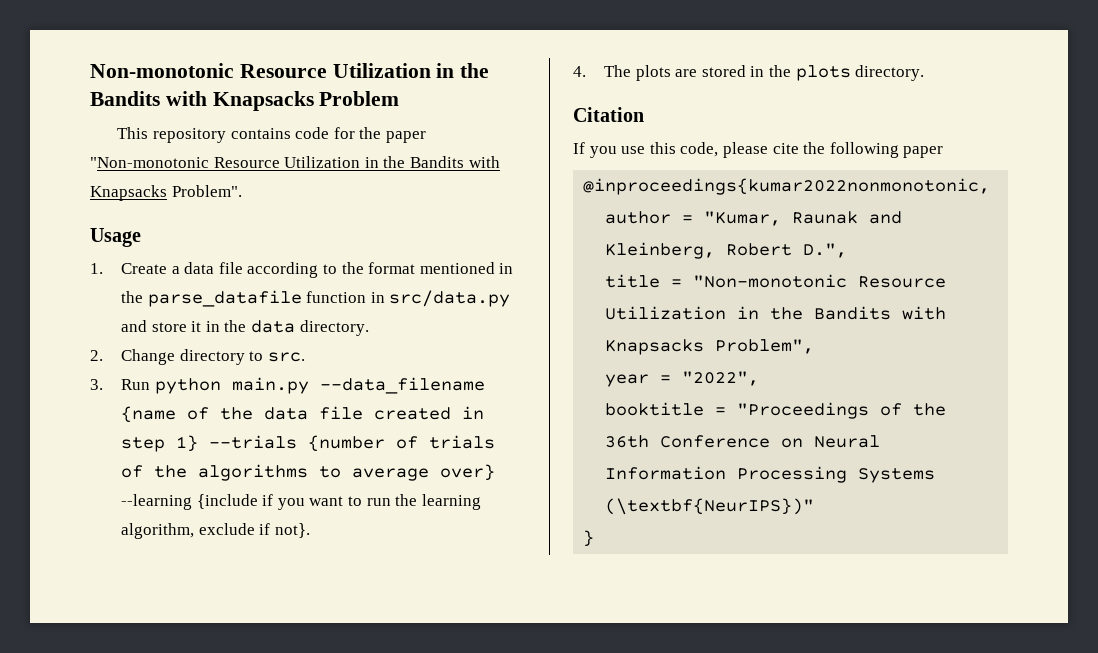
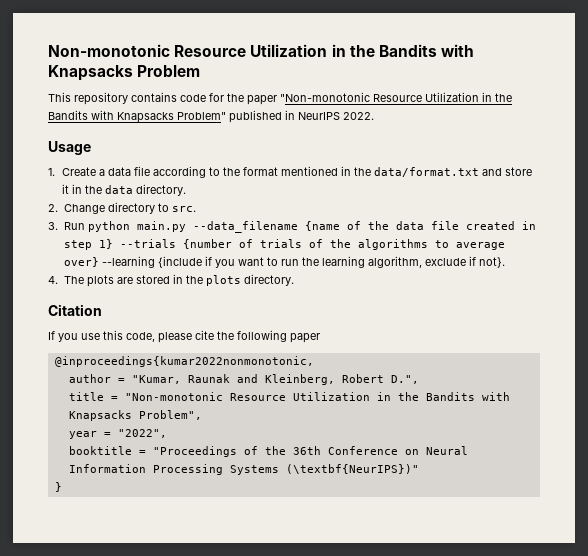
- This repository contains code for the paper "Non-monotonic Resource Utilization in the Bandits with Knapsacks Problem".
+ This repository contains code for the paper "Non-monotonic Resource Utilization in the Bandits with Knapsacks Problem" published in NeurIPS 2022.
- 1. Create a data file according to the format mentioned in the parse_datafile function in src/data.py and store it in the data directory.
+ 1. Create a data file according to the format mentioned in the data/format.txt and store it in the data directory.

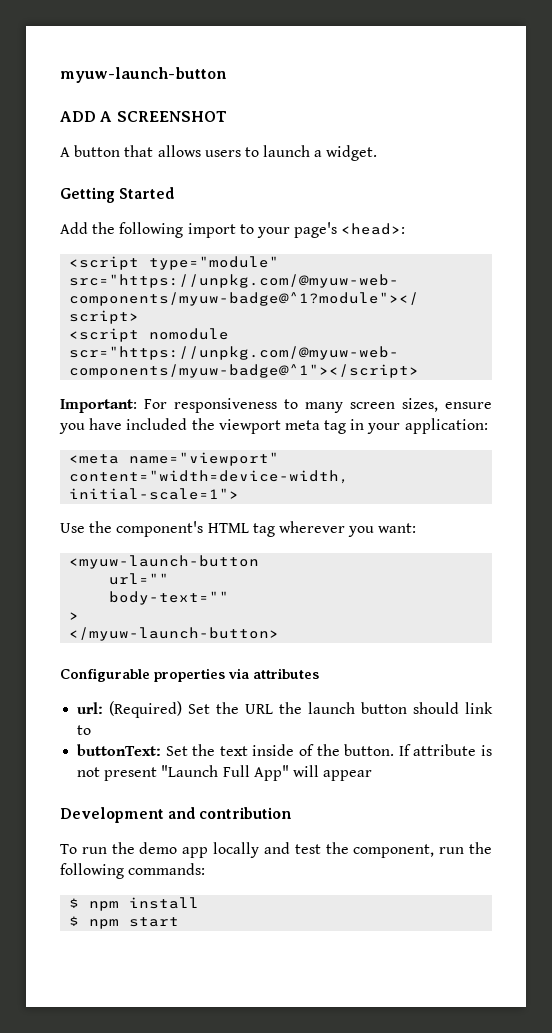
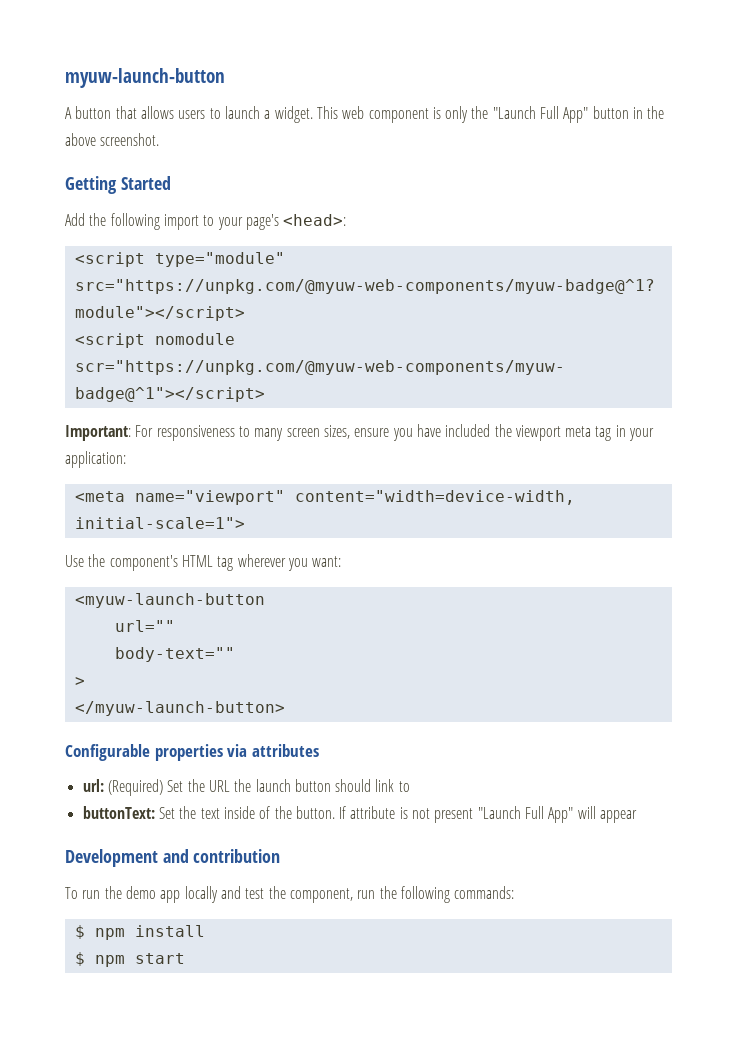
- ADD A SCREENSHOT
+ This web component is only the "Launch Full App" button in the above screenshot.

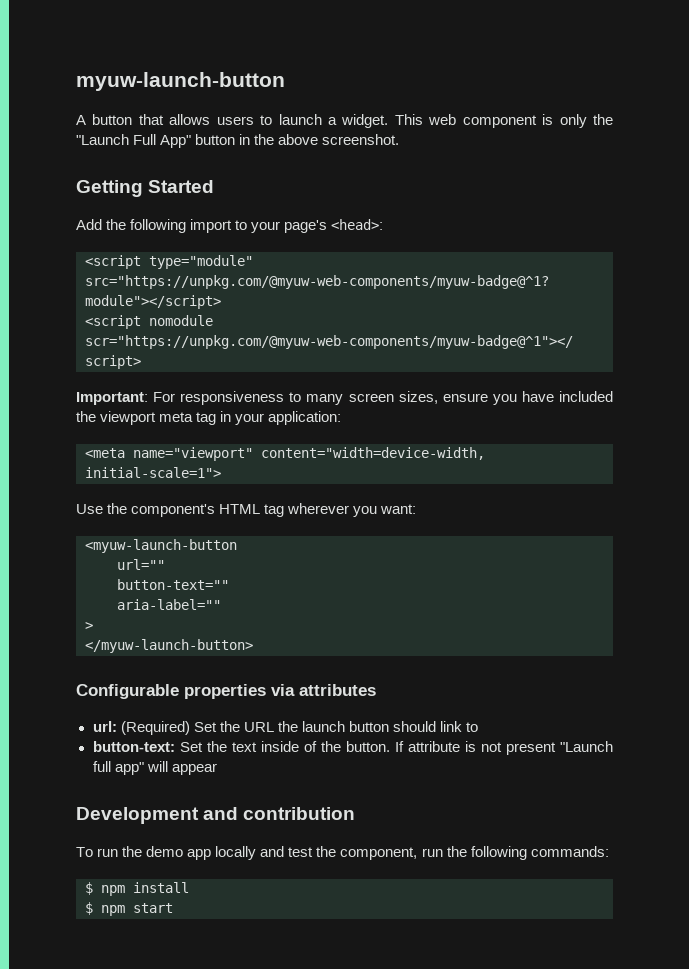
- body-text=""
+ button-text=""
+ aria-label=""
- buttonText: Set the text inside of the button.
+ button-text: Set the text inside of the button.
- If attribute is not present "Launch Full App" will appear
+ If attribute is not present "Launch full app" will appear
──────────
- **Exercise**:
When you output the listing, reproduce it exactly but drop its pictures.

- **Task answer**:
- This repository contains code for the paper "Non-monotonic Resource Utilization in the Bandits with Knapsacks Problem".
+ This repository contains code for the paper "Non-monotonic Resource Utilization in the Bandits with Knapsacks Problem" published in NeurIPS 2022.
- 1. Create a data file according to the format mentioned in the parse_datafile function in src/data.py and store it in the data directory.
+ 1. Create a data file according to the format mentioned in the data/format.txt and store it in the data directory.

- ADD A SCREENSHOT
+ This web component is only the "Launch Full App" button in the above screenshot.

- body-text=""
+ button-text=""
+ aria-label=""
- buttonText: Set the text inside of the button.
+ button-text: Set the text inside of the button.
- If attribute is not present "Launch Full App" will appear
+ If attribute is not present "Launch full app" will appear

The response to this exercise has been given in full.